Sex

‘Hobby Lobby’ Is Another Health-Care Barrier for Asian American and Pacific Islander Women

The Hobby Lobby decision is an affront to all women and yet another barrier to Asian American and Pacific Islander women who already face significant health disparities and barriers to insurance access.

The Hobby Lobby decision is an affront to all women and yet another barrier to Asian American and Pacific Islander women who already face significant health disparities and barriers to insurance access. Birth control via Shutterstock

Read more of our coverage on the Hobby Lobby and Conestoga Wood cases here.

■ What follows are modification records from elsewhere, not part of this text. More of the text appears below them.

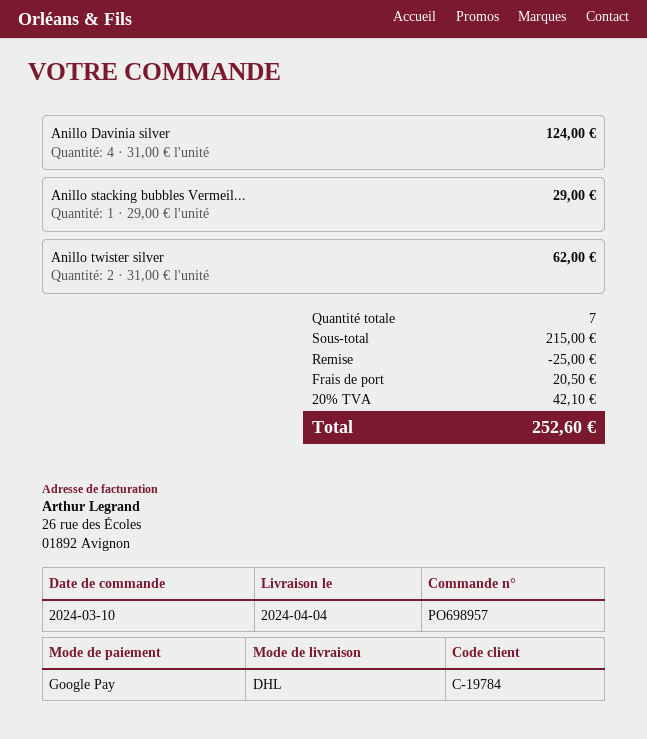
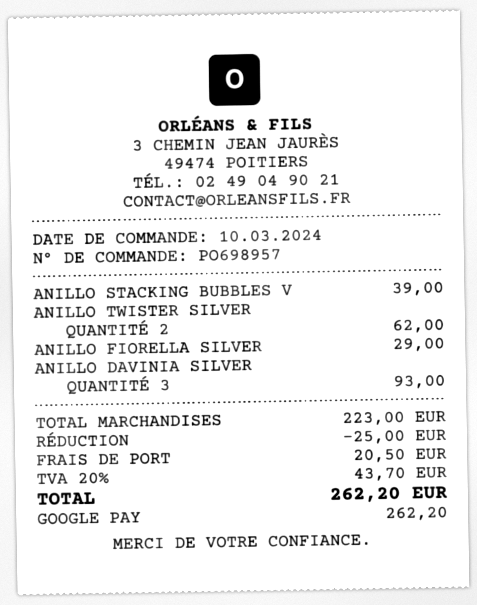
Anillo Davinia silver: 4 for 124.00 -> 3 for 93.00
Anillo stacking bubbles Vermeil...: 1 for 29.00 -> 1 for 39.00
ANILLO FIORELLA SILVER: none -> 1 for 29.00
subtotal: 215.00 -> 223.00
tax: 20% = 42.10 -> 20% = 43.70
total: 252.60 -> 262.20

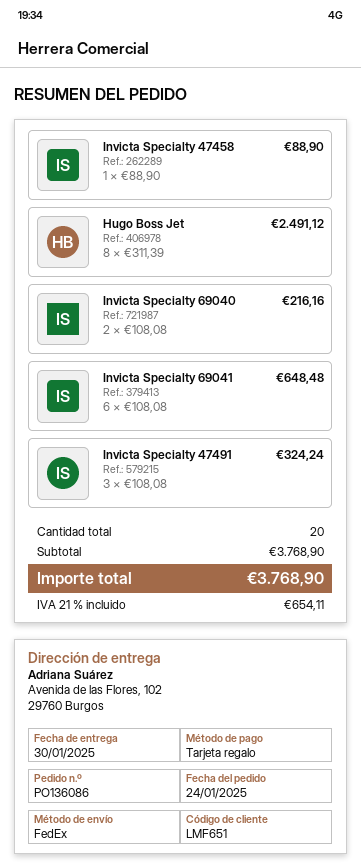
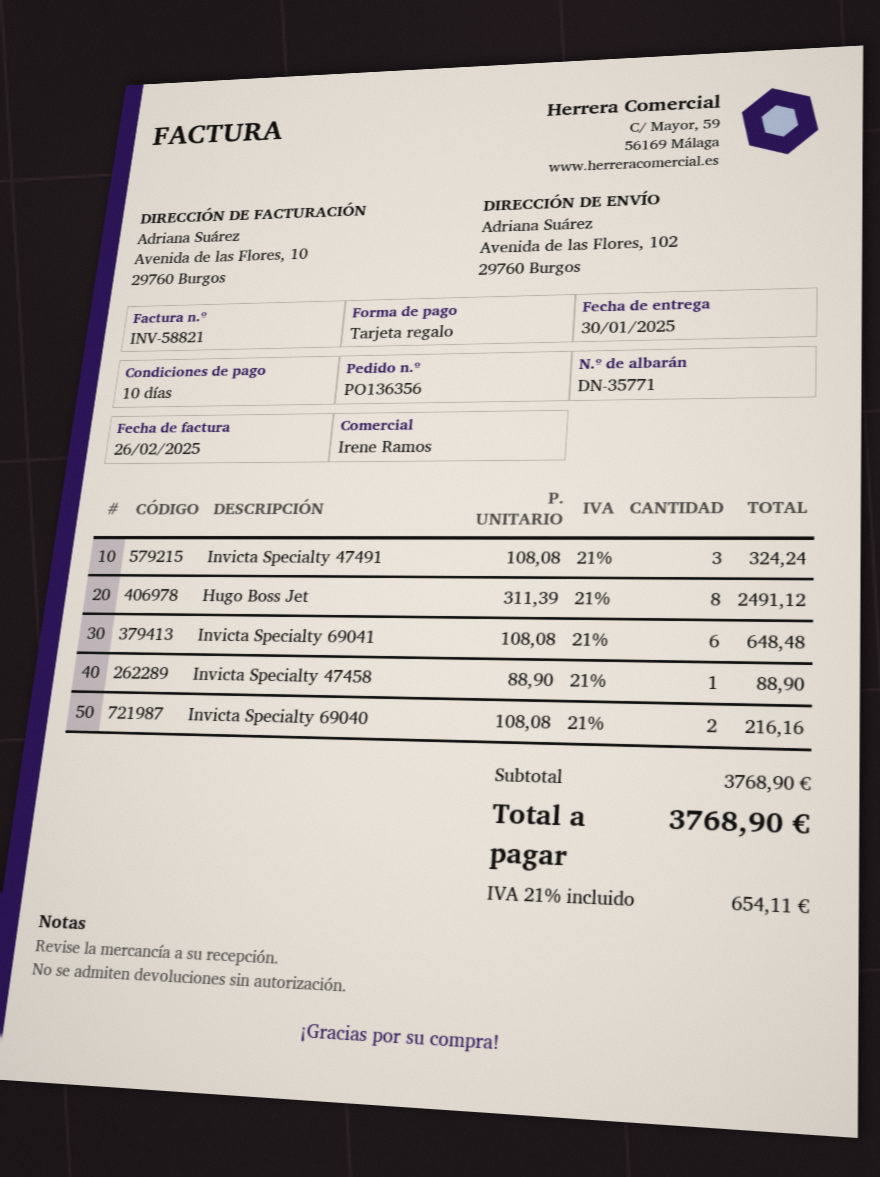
order number: PO136086 -> PO136356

The U.S. Supreme Court decision in Burwell v. Hobby Lobby is an affront to all women and yet another barrier to Asian American and Pacific Islander women who already face significant health disparities and barriers to insurance access. Women seeking birth control through health insurance will now be dependent upon their bosses to make a moral judgment about their choices.

The Court ruled that “closely held” corporations can have religious beliefs and assert them under the Religious Freedom Restoration Act. This is a dangerous setback for women’s health and economic security. Worse, the decision could reverberate beyond this particular case: It could be used to argue that corporations that are not closely held have the same right, and it could open the door to religious refusals for other medical procedures and treatments such as vaccines, surgeries, blood transfusions, or mental health care.

After decades of discriminatory coverage by insurance companies, the Affordable Care Act made great gains by requiring insurance companies to cover birth control with no out-of-pocket cost to women—based on the medical and scientific communities agreeing that access to birth control is common preventive care for women. Last year, the share of women with no out-of-pocket costs for the types of contraception covered by the law increased to 56 percent in 2013, from 14 percent one year earlier. Monday’s decision could reverse this hard-won progress.

Due to uninsurance and the high cost of contraception, Asian American and Pacific Islander women already have low rates of contraception use. We don’t need another barrier to health care. Insurance coverage is critical for low-income women, including Asian American women, who are facing growing economic challenges. The share of Asian American women at or below minimum wage more than doubled from 2007 to 2012. In 2011, there were more than a million Asian-American women living in poverty, compared to about 700,000 in 1999. Insurance coverage for birth control is critical for women facing economic hardship and planning their families.

Employers shouldn’t get special treatment to get out of complying with the law just because they don’t want to give their employees access to insurance plans that cover birth control. The choice about whether to use birth control, or any health-care service, should be between a woman and her doctor—no employer should be able to take away that right.

Employees earn health insurance with their labor. Your boss can’t tell you how to spend your paycheck and shouldn’t be able to tell you how to spend your health insurance either.

Justice Ginsburg foreshadowed what is to come, stating in her dissent, “The Court, I fear, has ventured into a minefield.” Unfortunately, the majority of the Court did not agree, and their decision stands to undermine valuable gains for women’s health and economic well-being that started to see throughout the country.